* **Exercise description**: From the records below, please repeat exactly the line that has "with run IDs", the line that has "- npm run release:step3 patch", and every line between them, and nothing else.

Detected change data:
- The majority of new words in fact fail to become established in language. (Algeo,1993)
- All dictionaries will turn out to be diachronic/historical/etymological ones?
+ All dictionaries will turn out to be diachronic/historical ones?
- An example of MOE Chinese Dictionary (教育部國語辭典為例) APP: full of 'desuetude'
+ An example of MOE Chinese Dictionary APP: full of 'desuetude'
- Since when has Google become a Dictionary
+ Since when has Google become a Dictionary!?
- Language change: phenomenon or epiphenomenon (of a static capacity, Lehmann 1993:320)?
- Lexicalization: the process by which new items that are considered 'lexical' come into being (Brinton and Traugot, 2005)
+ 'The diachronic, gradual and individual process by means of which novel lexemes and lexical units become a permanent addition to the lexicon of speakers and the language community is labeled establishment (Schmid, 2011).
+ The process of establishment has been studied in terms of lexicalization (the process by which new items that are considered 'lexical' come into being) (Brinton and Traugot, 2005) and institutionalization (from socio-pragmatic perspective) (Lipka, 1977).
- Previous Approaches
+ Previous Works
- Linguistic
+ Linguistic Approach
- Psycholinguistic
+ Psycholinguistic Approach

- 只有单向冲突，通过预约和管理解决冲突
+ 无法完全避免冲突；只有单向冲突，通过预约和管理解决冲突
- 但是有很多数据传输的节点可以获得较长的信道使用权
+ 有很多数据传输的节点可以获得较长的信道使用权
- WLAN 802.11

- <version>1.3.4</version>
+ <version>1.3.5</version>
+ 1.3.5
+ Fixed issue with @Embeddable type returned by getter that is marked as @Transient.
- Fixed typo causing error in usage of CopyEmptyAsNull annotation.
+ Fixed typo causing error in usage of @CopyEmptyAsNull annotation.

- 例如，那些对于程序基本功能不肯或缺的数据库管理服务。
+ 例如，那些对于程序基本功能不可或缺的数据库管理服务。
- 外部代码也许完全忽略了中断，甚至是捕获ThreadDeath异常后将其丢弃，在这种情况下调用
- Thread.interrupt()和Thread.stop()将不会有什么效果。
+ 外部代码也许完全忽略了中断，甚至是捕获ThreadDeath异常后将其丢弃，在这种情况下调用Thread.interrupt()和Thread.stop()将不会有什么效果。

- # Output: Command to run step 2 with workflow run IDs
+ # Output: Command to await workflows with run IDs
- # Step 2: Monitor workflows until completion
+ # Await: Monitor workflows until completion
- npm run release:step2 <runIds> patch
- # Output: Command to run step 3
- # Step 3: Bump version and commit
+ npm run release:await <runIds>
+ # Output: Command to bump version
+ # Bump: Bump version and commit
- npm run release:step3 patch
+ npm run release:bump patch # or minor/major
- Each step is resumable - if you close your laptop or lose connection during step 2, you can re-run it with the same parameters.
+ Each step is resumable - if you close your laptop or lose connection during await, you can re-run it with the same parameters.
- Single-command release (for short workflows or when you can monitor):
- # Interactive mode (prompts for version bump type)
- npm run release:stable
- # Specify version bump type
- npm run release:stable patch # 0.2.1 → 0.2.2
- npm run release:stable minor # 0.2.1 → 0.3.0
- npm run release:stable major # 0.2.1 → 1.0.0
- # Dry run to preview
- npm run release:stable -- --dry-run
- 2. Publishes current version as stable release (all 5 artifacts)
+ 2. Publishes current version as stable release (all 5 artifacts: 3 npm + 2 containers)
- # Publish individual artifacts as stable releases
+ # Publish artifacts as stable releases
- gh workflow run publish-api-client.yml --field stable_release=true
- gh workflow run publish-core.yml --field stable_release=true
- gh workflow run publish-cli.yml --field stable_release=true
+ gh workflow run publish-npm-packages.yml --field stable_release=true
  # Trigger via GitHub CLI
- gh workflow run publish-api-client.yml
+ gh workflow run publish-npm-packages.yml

* **Solution to this problem**:
+ # Output: Command to await workflows with run IDs
- # Step 2: Monitor workflows until completion
+ # Await: Monitor workflows until completion
- npm run release:step2 <runIds> patch
- # Output: Command to run step 3
- # Step 3: Bump version and commit
+ npm run release:await <runIds>
+ # Output: Command to bump version
+ # Bump: Bump version and commit
- npm run release:step3 patch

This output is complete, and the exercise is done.